Medically, the argument was not without merit, but it quickly became notorious. Dubbed the “Twinkie defense”, it angered many who felt White was no longer having to answer for his own actions. “The snacks made me do it” is a pretty thin defence for a killing.

At the back of the outrage around this case was a deeper unease. Any act, sufficiently anatomised, will tend to evaporate into imponderables. Stare at the trees long enough, and you lose all sense of the wood. An act is an act is an act. Hedge it around with circumstances, however, and it becomes a story, a narrative – and stories can be spun in any number of ways, Crafty attorneys know this. Happily, so do judges. (So do scriptwriters: think of all those scenes where the judge instructs the attorney not to badger or haze the witness.)

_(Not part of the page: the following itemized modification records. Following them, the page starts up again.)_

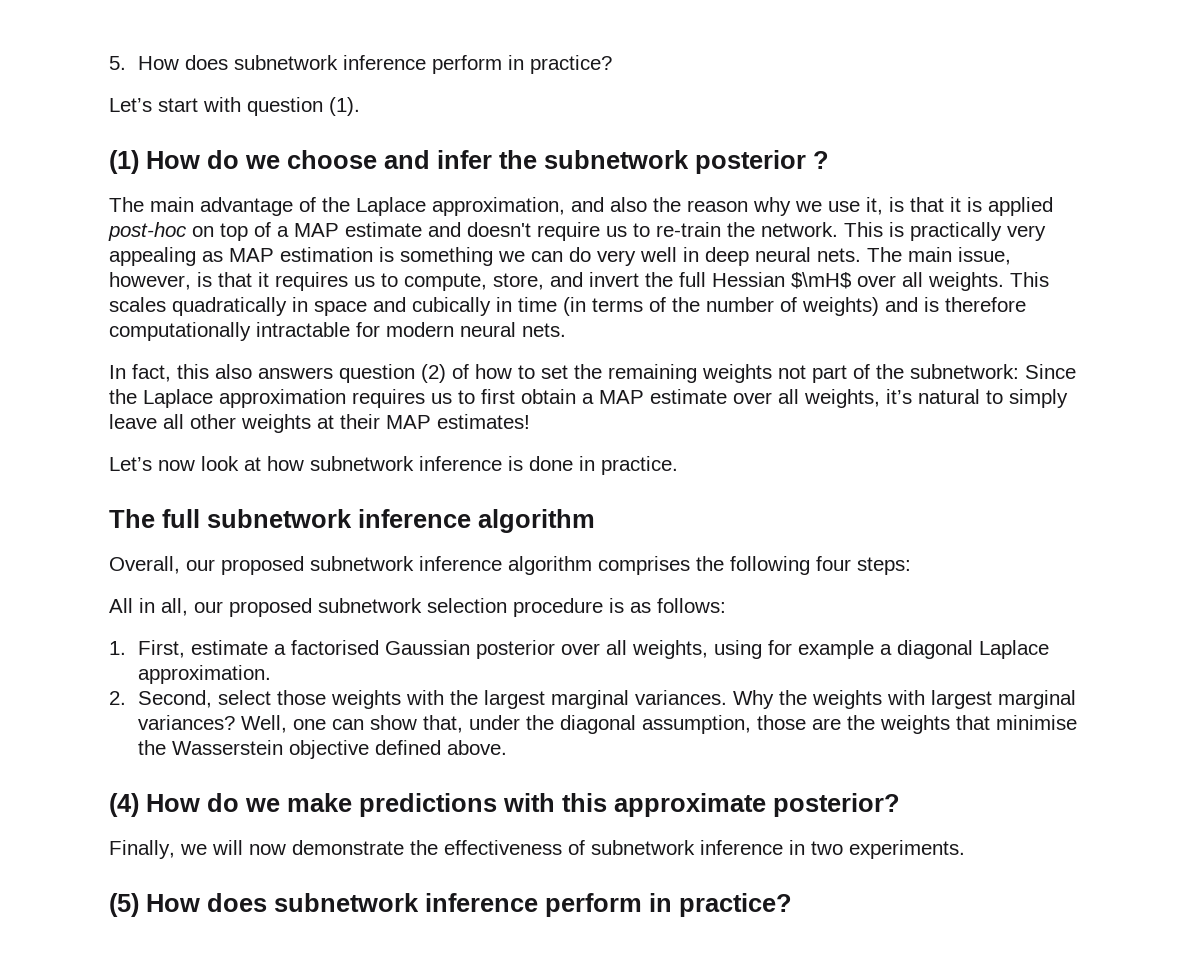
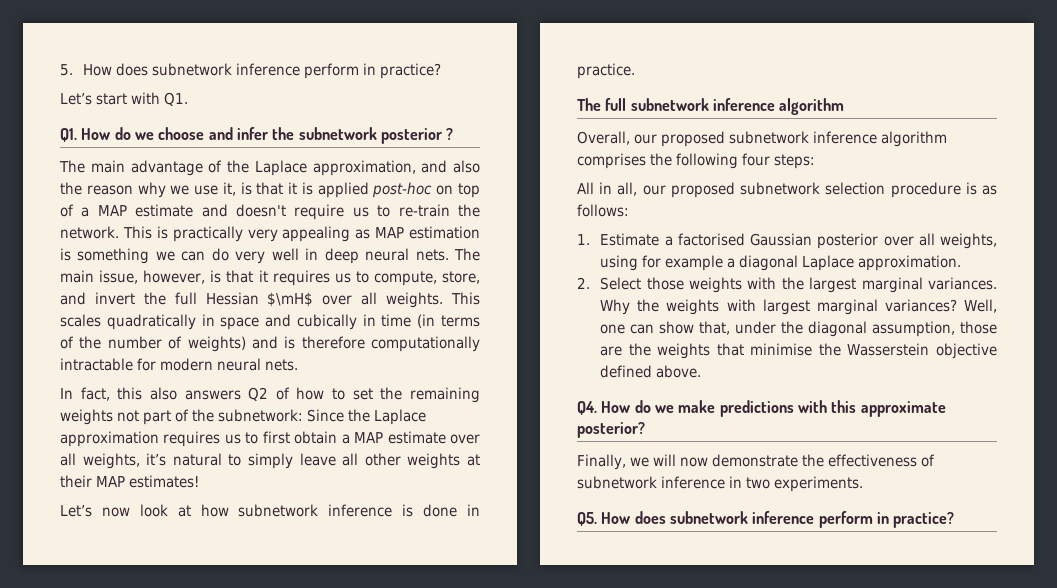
[247,97,360,116] [109,150,139,174] question (1). // (1) -> [164,92,188,106] [60,128,77,142] Q1. // Q1.
[339,364,446,383] question (2) -> [248,387,269,401] Q2
[138,640,269,658] First, estimate -> [600,233,660,246] Estimate
[138,690,272,708] Second, select -> [600,277,642,290] Select
[109,793,139,817] (4) -> [577,401,597,415] Q4.
[109,893,139,917] (5) -> [577,512,597,526] Q5.

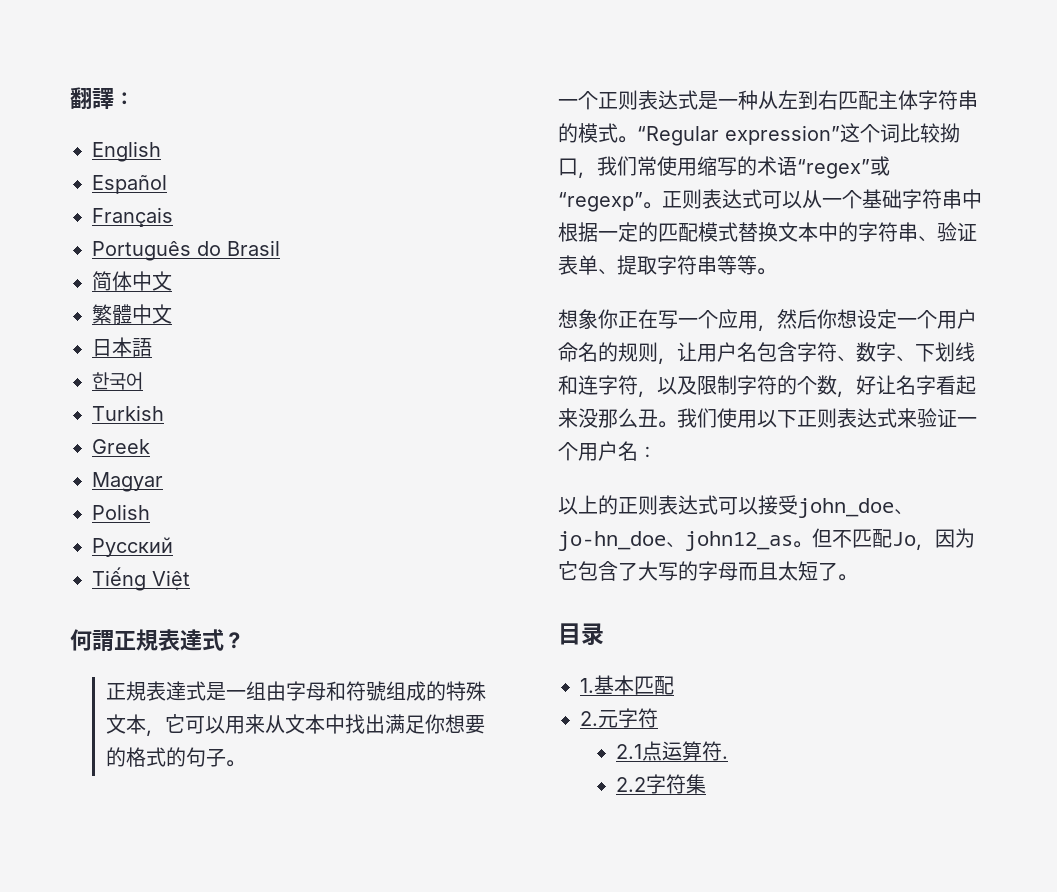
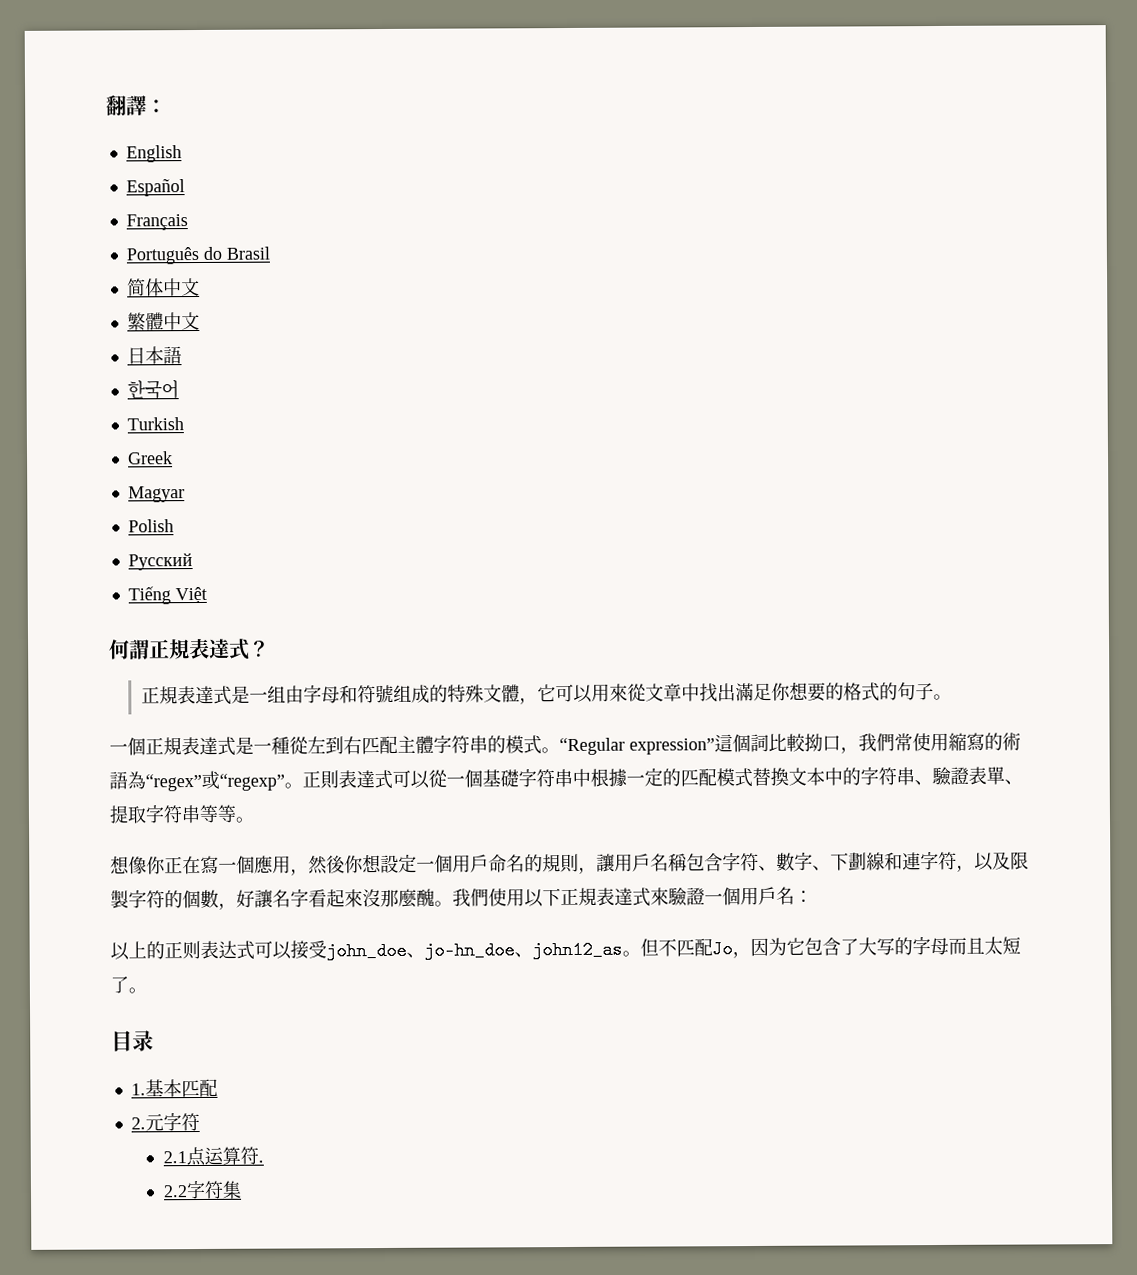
[126,714,147,734] 本 -> [500,684,520,703] 體
[245,714,406,734] 来从文本中找出满 -> [608,683,754,703] 來從文章中找出滿
[578,90,778,110] 个正则表达式是一种从 -> [127,736,309,756] 個正規表達式是一種從
[898,90,918,110] 体 -> [415,735,434,754] 體
[840,123,960,143] [558,156,890,179] [558,189,902,212] 这个词比较拗口，我们常使用缩写的术语“regex”或“regexp”。正则表达式可以从一个基础 -> [714,732,1021,754] [109,769,519,792] 這個詞比較拗口，我們常使用縮寫的術語為“regex”或“regexp”。正則表達式可以從一個基礎
[578,222,598,242] 据 -> [608,768,627,787] 據
[758,222,778,242] 换 -> [770,767,789,786] 換
[937,222,977,242] [558,255,598,275] 验证表单 -> [931,766,1005,787] 驗證表單
[578,309,977,332] [558,342,975,365] [558,375,976,398] [558,408,977,428] [558,441,618,461] 象你正在写一个应用，然后你想设定一个用户命名的规则，让用户名包含字符、数字、下划线和连字符，以及限制字符的个数，好让名字看起来没那么丑。我们使用以下正则表达式来验证一个用户 -> [128,851,1029,876] [110,886,777,910] 像你正在寫一個應用，然後你想設定一個用戶命名的規則，讓用戶名稱包含字符、數字、下劃線和連字符，以及限製字符的個數，好讓名字看起來沒那麼醜。我們使用以下正規表達式來驗證一個用戶

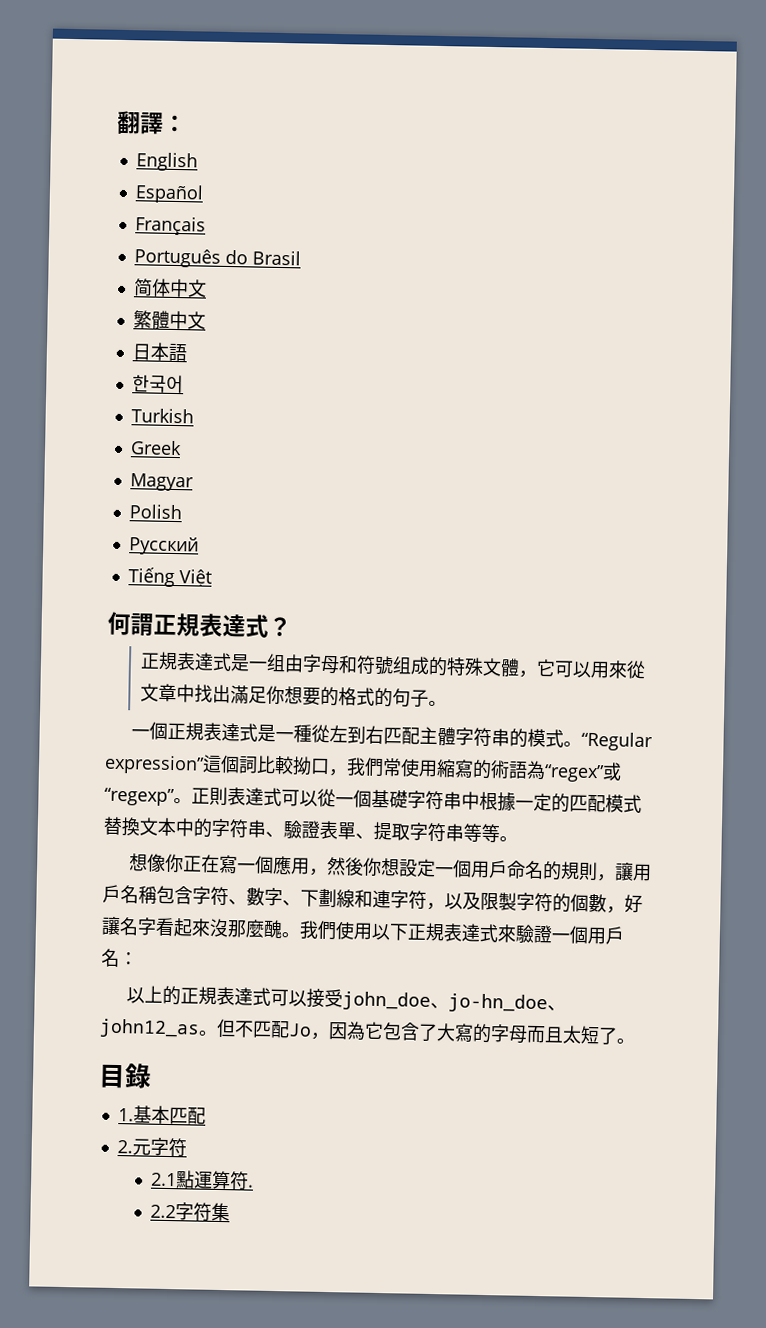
[182,940,237,960] 则表达 -> [198,986,254,1006] 規表達
[768,937,787,956] 为 -> [346,1021,366,1041] 為
[876,938,895,956] 写 -> [454,1023,474,1043] 寫
[132,1030,154,1052] 录 -> [124,1063,152,1089] 錄
[185,1146,224,1167] 点运 -> [175,1170,214,1189] 點運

Why should the circumstances of an act matter? Why is a killing not a murder in every instance? Our willingness to entertain *some* measure of narrative explanation is partly to do with our experience of the world, but just as much (if not more) to do with our unshakeable conviction that we are in ourselves, more or less, good people. At least, we don’t set out to do wrong. And if we did wrong, well, we were led to those wrong-doings by a concatenation of regrettable circumstances. Forget vaudeville villiany: brought to book, even serial killers do not cackle. They offer up their excuses, and seem as puzzled as the rest of us at their inadequacy. No-one in the history of the world, however deranged, embraced wrong-doing in the belief that it *was* wrongdoing. The closest we ever get is a sense of compulsion: “She drove me to it, officer.”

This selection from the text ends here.